Monday, September 1, 2008

Not WoW, part three

So what? I'm a believer in synchronicity. I don't know what it means, but I believe it exists. Concurrent with my weekend adventure in Real Life (but not the Real World), was the Penny Arcade Expo. Many of the people in what I tend to think of as my tribe are probably heading home from it now. PAX has likely turned into the biggest video game convnention in the country since the demise if E3. Pretty impressive considering it was started by two nerds who make a web comic.

So on the other side of the country, in Seattle, were My People gathered for their largest meeting of the keyboards. Gamers. What an odd lot we are. From the acne covered kid with coke bottle glasses, to the Bud swilling fistpounding frat boy who likes to frag "fags" in Halo. All of them hanging out, shooting each other with pixels, and oggling booth babes.

Given the choice (and honestly, the expense would have been roughly the same), I think I'd rather be here with the Boomers, Yuppies, and Hippies. At least for the weekend. A good chunk of Tribe Nerd would likely think me cookoo bananas for that. So it goes.

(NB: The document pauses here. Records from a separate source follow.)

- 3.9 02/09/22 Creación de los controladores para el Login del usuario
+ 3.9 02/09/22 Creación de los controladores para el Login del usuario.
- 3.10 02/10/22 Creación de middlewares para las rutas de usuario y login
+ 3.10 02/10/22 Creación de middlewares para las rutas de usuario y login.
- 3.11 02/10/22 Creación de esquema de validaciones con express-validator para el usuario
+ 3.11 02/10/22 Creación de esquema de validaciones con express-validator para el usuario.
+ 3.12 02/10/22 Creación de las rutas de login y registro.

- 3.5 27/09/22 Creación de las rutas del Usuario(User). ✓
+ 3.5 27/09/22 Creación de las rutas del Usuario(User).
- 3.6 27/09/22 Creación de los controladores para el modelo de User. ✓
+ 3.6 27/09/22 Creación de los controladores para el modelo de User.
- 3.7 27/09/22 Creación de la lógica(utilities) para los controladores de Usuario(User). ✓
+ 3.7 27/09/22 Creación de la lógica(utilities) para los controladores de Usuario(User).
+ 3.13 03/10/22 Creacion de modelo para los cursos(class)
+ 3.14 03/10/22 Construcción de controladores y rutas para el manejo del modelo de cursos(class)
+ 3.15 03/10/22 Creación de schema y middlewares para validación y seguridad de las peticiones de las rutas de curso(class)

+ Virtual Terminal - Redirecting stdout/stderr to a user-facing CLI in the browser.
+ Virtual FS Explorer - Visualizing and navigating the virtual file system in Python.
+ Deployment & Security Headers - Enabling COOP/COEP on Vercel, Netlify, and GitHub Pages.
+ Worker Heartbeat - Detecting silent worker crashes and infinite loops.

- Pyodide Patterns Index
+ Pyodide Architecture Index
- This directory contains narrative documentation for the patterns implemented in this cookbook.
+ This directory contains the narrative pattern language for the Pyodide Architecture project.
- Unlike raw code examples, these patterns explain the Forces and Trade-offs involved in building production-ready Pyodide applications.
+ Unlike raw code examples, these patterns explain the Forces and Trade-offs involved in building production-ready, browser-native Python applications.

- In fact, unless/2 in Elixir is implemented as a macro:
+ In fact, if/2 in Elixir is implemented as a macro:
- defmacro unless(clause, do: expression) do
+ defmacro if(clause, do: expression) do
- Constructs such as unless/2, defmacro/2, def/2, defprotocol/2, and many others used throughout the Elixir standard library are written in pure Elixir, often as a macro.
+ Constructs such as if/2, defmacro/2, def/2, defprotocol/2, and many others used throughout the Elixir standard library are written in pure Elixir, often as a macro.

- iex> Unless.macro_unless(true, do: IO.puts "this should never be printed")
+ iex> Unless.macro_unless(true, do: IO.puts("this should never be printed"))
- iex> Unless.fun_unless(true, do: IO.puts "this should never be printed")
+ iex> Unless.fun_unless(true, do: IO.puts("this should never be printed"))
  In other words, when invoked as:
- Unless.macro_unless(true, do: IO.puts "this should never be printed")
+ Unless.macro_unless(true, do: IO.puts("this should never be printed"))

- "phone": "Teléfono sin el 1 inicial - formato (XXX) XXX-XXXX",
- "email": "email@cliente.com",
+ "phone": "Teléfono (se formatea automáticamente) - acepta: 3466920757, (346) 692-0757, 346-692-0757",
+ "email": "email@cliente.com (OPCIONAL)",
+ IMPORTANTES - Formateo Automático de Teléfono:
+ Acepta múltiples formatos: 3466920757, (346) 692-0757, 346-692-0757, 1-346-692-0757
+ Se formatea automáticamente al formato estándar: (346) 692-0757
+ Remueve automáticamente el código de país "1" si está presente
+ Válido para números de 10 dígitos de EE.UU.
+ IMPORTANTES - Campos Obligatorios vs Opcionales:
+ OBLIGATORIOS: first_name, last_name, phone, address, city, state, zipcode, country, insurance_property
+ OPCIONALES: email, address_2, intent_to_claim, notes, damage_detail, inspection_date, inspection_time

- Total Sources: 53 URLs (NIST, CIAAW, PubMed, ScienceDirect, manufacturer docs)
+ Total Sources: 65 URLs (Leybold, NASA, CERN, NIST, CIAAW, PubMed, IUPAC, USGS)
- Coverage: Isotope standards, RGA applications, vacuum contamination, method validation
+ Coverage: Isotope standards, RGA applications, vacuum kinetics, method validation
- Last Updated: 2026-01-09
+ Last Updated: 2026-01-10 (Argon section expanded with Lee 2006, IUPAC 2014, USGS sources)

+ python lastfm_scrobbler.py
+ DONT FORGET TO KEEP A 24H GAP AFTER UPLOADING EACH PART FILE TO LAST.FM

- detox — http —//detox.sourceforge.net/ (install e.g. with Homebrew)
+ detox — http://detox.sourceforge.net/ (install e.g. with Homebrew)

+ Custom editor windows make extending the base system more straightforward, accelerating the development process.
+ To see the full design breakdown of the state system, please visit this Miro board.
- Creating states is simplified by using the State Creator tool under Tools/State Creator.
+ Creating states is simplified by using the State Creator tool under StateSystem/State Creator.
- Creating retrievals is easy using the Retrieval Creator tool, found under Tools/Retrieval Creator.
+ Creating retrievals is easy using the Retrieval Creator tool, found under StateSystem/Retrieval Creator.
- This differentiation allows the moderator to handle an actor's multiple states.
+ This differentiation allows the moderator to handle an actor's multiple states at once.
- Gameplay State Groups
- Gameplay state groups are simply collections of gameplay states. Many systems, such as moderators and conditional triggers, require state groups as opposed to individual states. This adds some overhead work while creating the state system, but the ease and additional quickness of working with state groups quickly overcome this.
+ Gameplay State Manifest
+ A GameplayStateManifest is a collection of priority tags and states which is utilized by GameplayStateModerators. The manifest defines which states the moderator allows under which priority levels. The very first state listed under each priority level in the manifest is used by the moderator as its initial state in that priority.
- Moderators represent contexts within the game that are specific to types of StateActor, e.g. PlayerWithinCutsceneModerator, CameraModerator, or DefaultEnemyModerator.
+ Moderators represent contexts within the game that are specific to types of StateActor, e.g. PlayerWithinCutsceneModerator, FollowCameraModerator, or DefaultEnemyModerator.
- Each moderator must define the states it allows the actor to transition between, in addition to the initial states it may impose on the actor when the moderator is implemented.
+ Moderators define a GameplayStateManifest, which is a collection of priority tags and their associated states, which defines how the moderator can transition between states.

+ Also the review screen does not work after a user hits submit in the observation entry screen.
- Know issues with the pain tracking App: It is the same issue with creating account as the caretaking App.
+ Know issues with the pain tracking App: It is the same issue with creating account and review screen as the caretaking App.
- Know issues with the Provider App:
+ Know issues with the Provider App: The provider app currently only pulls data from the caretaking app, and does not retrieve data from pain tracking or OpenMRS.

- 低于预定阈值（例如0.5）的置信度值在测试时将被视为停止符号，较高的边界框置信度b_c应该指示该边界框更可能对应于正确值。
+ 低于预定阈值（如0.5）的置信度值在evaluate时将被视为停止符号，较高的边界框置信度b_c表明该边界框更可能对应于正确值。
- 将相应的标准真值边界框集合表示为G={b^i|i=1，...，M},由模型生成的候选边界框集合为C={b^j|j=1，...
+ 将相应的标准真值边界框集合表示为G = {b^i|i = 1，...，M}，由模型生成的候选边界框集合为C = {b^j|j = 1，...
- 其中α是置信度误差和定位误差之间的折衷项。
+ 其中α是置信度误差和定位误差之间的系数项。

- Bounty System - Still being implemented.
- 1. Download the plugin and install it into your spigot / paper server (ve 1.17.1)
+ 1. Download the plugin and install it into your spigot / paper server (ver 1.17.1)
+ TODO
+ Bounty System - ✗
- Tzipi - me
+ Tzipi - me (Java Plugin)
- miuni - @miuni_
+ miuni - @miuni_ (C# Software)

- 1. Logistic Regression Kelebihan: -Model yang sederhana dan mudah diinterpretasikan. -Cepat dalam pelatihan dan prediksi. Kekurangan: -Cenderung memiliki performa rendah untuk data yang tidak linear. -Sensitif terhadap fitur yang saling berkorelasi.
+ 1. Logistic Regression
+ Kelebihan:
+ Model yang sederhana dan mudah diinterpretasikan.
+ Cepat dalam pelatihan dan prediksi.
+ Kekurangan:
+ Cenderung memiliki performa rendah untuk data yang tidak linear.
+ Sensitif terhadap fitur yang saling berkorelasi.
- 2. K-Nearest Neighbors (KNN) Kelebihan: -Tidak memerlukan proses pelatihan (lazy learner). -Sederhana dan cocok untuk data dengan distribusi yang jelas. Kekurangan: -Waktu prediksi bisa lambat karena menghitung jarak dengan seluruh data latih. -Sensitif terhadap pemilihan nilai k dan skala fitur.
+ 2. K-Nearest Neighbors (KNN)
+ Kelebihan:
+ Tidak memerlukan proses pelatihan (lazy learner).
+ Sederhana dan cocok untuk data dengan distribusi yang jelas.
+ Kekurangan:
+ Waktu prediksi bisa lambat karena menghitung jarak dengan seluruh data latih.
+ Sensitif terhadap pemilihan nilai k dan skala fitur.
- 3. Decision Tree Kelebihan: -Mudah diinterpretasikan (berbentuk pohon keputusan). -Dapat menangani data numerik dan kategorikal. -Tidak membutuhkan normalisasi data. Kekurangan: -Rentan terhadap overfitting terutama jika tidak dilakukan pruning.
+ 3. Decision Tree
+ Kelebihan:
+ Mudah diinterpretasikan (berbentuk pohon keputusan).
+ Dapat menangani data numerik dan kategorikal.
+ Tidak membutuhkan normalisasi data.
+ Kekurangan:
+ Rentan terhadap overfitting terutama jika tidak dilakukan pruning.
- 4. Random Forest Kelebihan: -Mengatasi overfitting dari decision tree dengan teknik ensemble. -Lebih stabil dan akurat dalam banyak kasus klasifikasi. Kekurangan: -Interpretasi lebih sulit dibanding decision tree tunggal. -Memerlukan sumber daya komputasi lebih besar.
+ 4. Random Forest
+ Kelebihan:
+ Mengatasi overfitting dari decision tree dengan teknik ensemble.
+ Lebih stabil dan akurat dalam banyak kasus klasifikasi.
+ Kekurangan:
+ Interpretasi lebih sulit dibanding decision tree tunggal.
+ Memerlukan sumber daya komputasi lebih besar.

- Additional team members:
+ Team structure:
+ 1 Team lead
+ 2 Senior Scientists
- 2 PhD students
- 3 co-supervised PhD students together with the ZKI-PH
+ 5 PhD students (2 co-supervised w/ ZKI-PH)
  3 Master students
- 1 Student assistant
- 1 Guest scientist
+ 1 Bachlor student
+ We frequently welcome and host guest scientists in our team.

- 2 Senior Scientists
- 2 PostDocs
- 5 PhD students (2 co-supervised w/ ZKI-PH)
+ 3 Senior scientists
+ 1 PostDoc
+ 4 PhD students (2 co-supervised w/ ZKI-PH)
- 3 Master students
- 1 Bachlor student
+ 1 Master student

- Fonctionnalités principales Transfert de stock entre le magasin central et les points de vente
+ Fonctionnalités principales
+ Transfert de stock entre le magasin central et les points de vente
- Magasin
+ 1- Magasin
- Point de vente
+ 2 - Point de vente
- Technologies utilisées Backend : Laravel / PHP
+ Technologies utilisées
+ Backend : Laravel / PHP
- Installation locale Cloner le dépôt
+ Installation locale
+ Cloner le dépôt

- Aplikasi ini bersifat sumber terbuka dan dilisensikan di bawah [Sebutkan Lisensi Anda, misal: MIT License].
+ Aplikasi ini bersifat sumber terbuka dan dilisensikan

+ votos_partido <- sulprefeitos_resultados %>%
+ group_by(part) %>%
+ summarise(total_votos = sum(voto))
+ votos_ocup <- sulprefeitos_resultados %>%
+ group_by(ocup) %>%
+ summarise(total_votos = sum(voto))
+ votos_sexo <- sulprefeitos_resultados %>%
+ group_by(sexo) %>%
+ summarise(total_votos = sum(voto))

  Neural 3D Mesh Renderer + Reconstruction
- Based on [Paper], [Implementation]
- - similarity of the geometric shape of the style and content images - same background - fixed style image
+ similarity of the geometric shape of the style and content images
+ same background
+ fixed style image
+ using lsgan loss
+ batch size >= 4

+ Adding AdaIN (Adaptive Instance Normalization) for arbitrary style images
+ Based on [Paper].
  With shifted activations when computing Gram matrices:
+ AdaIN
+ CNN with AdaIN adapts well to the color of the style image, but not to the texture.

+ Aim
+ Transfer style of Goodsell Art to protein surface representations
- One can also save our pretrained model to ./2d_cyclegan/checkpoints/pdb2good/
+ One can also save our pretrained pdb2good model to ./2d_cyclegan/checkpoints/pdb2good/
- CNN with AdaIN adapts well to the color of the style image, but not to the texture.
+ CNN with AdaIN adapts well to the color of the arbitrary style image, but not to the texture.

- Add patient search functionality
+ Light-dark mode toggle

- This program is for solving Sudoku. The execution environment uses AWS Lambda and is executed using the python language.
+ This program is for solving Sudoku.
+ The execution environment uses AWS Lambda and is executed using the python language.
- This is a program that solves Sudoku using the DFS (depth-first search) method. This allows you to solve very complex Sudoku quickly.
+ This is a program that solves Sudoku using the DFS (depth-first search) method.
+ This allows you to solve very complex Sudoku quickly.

Why have I been thinking about this crap so much? Well, I've had time and, I am a lousy meditator. My brain never calms down. Also, with the exception of a couple of phone calls, I've barely talked in going on three days. One thing I notice whenever I spend a time not talking is that very little of what I say is very important. I've found most of what I've used my voice for (aside froim chanting) is social politeness. Thank you, excuse me, would you like me to move? Its rather startling to me how important these polite terms are. It probably keeps us from punching each other in the face regularly. But that's too much drift for even a poorly thought out and unproofed blog post (I KNEW there was a reason I stopped doing this years ago).

This time on my hands with a rushing brain put a question in my head: could video game playing be considered a meditative practice?

I believe, in certain cases, yes.
Sent from my Verizon Wireless BlackBerry

1 comment:

Fiskr said...

"Moving parts in rubbing contact require lubrication to avoid excessive wear. Honorifics and formal politeness provide lubrication where people rub together. Often the very young, the untraveled, the naïve, the unsophisticated deplore these formalities as "empty," "meaningless," or "dishonest," and scorn to use them. No matter how "pure" their motives, they thereby throw sand into machinery that does not work too well at best."